**Directions for this task**. Your response should be the lines from the one containing "00:49: 39.17 -> 23" through the end of the material, copied exactly and with nothing added.

___

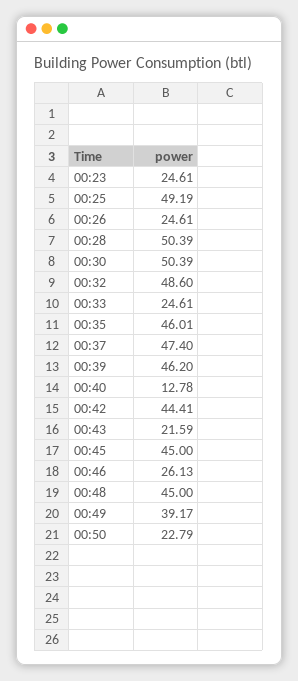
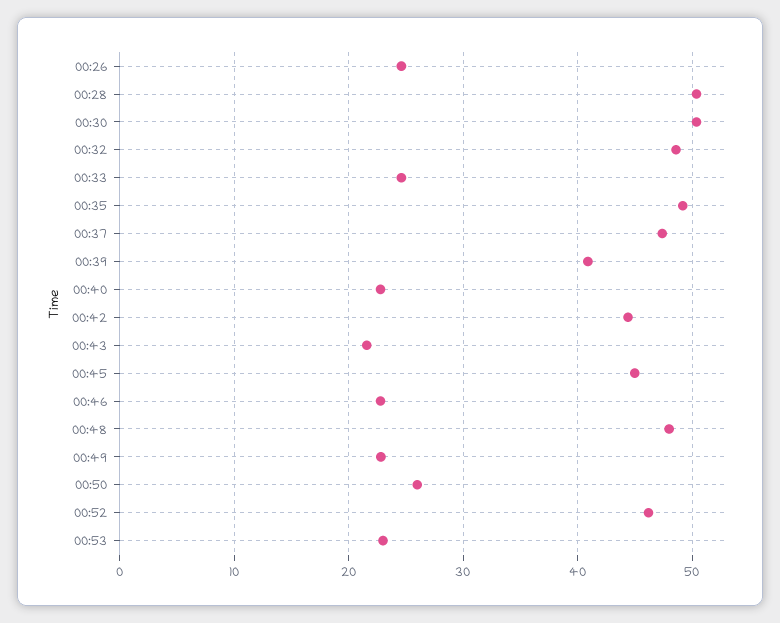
00:23: 24.61 -> none
00:25: 49.19 -> none
00:35: 46.01 -> 49
00:39: 46.2 -> 41
00:40: 12.78 -> 23
00:46: 26.13 -> 23
00:48: 45 -> 48
00:49: 39.17 -> 23
00:50: 22.79 -> 26
00:52: none -> 46
00:53: none -> 23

___

**Task response**.
00:49: 39.17 -> 23
00:50: 22.79 -> 26
00:52: none -> 46
00:53: none -> 23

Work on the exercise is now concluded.